■ Records provided

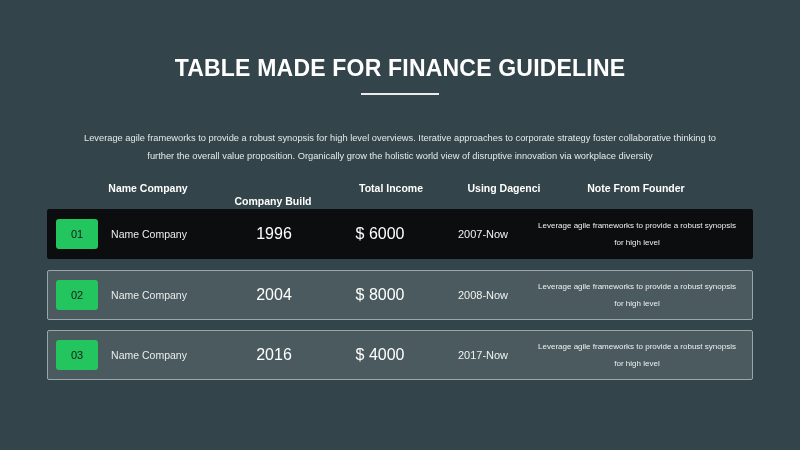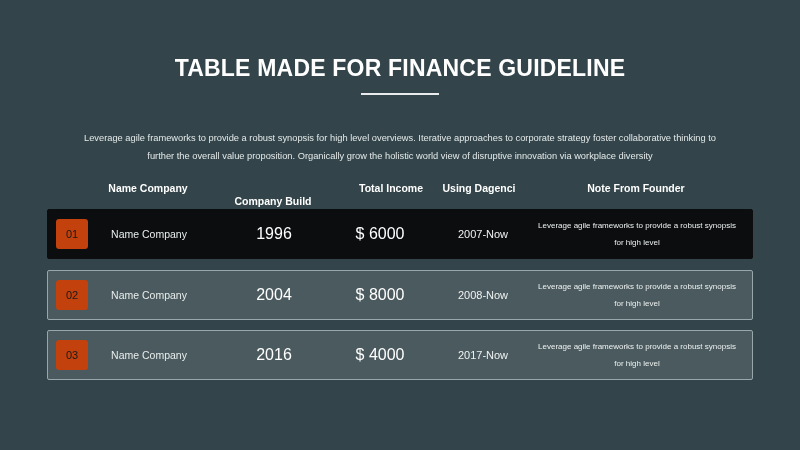--- a/index.html
+++ b/index.html
@@ -28,22 +28,22 @@
     position: absolute; top: 0; text-align: center;
     font-size: 10.5px; font-weight: bold; color: #ffffff; white-space: nowrap;
   }
   .row {
     position: absolute; left: 47px; width: 706px; height: 50px;
     box-sizing: border-box; border-radius: 2px;
   }
   .row.dark { background: #0b0d0f; border: 1px solid #0b0d0f; }
   .row.light { background: #4a5a5e; border: 1px solid #98a7aa; }
   .num-badge {
-    position: absolute; left: 8px; top: 9px; width: 32px; height: 30px;
-    background: #c2410c; border-radius: 3px; color: #1a1a1a;
+    position: absolute; left: 8px; top: 9px; width: 42px; height: 30px;
+    background: #22c55e; border-radius: 3px; color: #1a1a1a;
     font-size: 11px; display: flex; align-items: center; justify-content: center;
   }
   .cell {
     position: absolute; top: 0; height: 48px; display: flex; align-items: center;
     justify-content: center; text-align: center; white-space: nowrap;
   }
   .c-name { left: 40px; width: 122px; font-size: 10.5px; color: #e9eded; }
   .c-year { left: 172px; width: 108px; font-size: 16px; color: #ffffff; }
   .c-income { left: 280px; width: 104px; font-size: 16px; color: #ffffff; }
   .c-dagenci { left: 384px; width: 102px; font-size: 11px; color: #f0f2f2; }
@@ -57,21 +57,21 @@
 
 <div>
   <div class="title">TABLE MADE FOR FINANCE GUIDELINE</div>
   <div class="title-rule"></div>
   <div class="intro">Leverage agile frameworks to provide a robust synopsis for high level overviews. Iterative approaches to corporate strategy foster collaborative thinking to further the overall value proposition. Organically grow the holistic world view of disruptive innovation via workplace diversity</div>
 
   <div class="header-row">
     <div class="hcell" style="left:87px;width:122px;">Name Company</div>
     <div class="hcell" style="left:219px;width:108px;margin-top:13px;">Company Build</div>
     <div class="hcell" style="left:339px;width:104px;">Total Income</div>
-    <div class="hcell" style="left:428px;width:102px;">Using Dagenci</div>
+    <div class="hcell" style="left:453px;width:102px;">Using Dagenci</div>
     <div class="hcell" style="left:533px;width:206px;">Note From Founder</div>
   </div>
 
   <div class="row dark" style="top:209px;">
     <div class="num-badge">01</div>
     <div class="cell c-name">Name Company</div>
     <div class="cell c-year">1996</div>
     <div class="cell c-income">$ 6000</div>
     <div class="cell c-dagenci">2007-Now</div>
     <div class="cell c-note">Leverage agile frameworks to provide a robust synopsis for high level</div>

■ What you are asked to do
Copy, from the material above, each line in which the string "Company" occurs.

■ Response to this exercise
     <div class="hcell" style="left:87px;width:122px;">Name Company</div>
     <div class="hcell" style="left:219px;width:108px;margin-top:13px;">Company Build</div>
     <div class="cell c-name">Name Company</div>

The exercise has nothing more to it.